◆ Data for processing ◆
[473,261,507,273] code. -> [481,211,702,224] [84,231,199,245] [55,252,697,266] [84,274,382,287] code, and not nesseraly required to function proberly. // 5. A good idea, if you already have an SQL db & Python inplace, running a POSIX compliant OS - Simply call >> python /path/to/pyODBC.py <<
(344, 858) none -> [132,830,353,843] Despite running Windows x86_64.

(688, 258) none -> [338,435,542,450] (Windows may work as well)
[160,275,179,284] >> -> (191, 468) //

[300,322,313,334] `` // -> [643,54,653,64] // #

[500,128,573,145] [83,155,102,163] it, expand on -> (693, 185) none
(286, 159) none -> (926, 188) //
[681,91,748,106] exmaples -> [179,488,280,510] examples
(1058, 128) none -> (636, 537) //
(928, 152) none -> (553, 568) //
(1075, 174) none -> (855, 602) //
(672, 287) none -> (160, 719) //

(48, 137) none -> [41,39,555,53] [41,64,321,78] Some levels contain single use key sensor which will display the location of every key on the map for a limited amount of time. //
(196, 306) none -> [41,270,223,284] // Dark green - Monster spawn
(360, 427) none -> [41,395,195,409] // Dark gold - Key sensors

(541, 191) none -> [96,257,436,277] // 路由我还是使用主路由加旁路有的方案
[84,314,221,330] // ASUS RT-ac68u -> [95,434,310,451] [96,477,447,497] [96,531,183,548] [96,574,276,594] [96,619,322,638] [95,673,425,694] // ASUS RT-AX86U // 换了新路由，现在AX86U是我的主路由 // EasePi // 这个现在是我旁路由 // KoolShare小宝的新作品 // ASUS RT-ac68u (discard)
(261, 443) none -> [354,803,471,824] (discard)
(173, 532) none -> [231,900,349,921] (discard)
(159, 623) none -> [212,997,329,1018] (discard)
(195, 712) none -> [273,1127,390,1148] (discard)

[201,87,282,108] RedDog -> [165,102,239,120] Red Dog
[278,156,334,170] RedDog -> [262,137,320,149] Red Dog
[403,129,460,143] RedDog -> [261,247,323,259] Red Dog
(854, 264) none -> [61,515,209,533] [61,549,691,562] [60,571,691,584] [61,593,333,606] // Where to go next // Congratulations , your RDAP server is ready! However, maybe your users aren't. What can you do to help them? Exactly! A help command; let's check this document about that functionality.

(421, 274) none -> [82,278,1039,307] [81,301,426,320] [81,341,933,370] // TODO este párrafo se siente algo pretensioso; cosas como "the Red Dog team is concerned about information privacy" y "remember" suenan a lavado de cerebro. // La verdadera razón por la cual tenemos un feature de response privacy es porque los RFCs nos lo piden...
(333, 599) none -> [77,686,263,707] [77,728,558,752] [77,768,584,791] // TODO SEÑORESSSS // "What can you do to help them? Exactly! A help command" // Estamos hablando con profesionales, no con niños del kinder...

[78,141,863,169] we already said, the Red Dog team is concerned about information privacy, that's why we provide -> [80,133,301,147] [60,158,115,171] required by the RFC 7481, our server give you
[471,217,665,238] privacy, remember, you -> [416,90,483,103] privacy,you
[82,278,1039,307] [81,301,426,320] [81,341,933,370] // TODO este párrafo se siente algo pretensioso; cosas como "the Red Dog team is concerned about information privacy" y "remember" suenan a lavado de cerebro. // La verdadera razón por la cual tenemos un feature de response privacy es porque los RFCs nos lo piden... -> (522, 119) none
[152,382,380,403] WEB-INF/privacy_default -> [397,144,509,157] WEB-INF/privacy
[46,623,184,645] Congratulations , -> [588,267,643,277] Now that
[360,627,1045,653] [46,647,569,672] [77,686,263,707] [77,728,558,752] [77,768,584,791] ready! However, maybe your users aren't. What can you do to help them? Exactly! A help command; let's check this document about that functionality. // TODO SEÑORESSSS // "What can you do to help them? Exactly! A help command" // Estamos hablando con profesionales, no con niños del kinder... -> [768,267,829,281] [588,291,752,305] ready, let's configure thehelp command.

◆ What you should do ◆
What is wanted is the complete set of entries, returned verbatim.

◆ Solved exercise ◆
[473,261,507,273] code. -> [481,211,702,224] [84,231,199,245] [55,252,697,266] [84,274,382,287] code, and not nesseraly required to function proberly. // 5. A good idea, if you already have an SQL db & Python inplace, running a POSIX compliant OS - Simply call >> python /path/to/pyODBC.py <<
(344, 858) none -> [132,830,353,843] Despite running Windows x86_64.

(688, 258) none -> [338,435,542,450] (Windows may work as well)
[160,275,179,284] >> -> (191, 468) //

[300,322,313,334] `` // -> [643,54,653,64] // #

[500,128,573,145] [83,155,102,163] it, expand on -> (693, 185) none
(286, 159) none -> (926, 188) //
[681,91,748,106] exmaples -> [179,488,280,510] examples
(1058, 128) none -> (636, 537) //
(928, 152) none -> (553, 568) //
(1075, 174) none -> (855, 602) //
(672, 287) none -> (160, 719) //

(48, 137) none -> [41,39,555,53] [41,64,321,78] Some levels contain single use key sensor which will display the location of every key on the map for a limited amount of time. //
(196, 306) none -> [41,270,223,284] // Dark green - Monster spawn
(360, 427) none -> [41,395,195,409] // Dark gold - Key sensors

(541, 191) none -> [96,257,436,277] // 路由我还是使用主路由加旁路有的方案
[84,314,221,330] // ASUS RT-ac68u -> [95,434,310,451] [96,477,447,497] [96,531,183,548] [96,574,276,594] [96,619,322,638] [95,673,425,694] // ASUS RT-AX86U // 换了新路由，现在AX86U是我的主路由 // EasePi // 这个现在是我旁路由 // KoolShare小宝的新作品 // ASUS RT-ac68u (discard)
(261, 443) none -> [354,803,471,824] (discard)
(173, 532) none -> [231,900,349,921] (discard)
(159, 623) none -> [212,997,329,1018] (discard)
(195, 712) none -> [273,1127,390,1148] (discard)

[201,87,282,108] RedDog -> [165,102,239,120] Red Dog
[278,156,334,170] RedDog -> [262,137,320,149] Red Dog
[403,129,460,143] RedDog -> [261,247,323,259] Red Dog
(854, 264) none -> [61,515,209,533] [61,549,691,562] [60,571,691,584] [61,593,333,606] // Where to go next // Congratulations , your RDAP server is ready! However, maybe your users aren't. What can you do to help them? Exactly! A help command; let's check this document about that functionality.

(421, 274) none -> [82,278,1039,307] [81,301,426,320] [81,341,933,370] // TODO este párrafo se siente algo pretensioso; cosas como "the Red Dog team is concerned about information privacy" y "remember" suenan a lavado de cerebro. // La verdadera razón por la cual tenemos un feature de response privacy es porque los RFCs nos lo piden...
(333, 599) none -> [77,686,263,707] [77,728,558,752] [77,768,584,791] // TODO SEÑORESSSS // "What can you do to help them? Exactly! A help command" // Estamos hablando con profesionales, no con niños del kinder...

[78,141,863,169] we already said, the Red Dog team is concerned about information privacy, that's why we provide -> [80,133,301,147] [60,158,115,171] required by the RFC 7481, our server give you
[471,217,665,238] privacy, remember, you -> [416,90,483,103] privacy,you
[82,278,1039,307] [81,301,426,320] [81,341,933,370] // TODO este párrafo se siente algo pretensioso; cosas como "the Red Dog team is concerned about information privacy" y "remember" suenan a lavado de cerebro. // La verdadera razón por la cual tenemos un feature de response privacy es porque los RFCs nos lo piden... -> (522, 119) none
[152,382,380,403] WEB-INF/privacy_default -> [397,144,509,157] WEB-INF/privacy
[46,623,184,645] Congratulations , -> [588,267,643,277] Now that
[360,627,1045,653] [46,647,569,672] [77,686,263,707] [77,728,558,752] [77,768,584,791] ready! However, maybe your users aren't. What can you do to help them? Exactly! A help command; let's check this document about that functionality. // TODO SEÑORESSSS // "What can you do to help them? Exactly! A help command" // Estamos hablando con profesionales, no con niños del kinder... -> [768,267,829,281] [588,291,752,305] ready, let's configure thehelp command.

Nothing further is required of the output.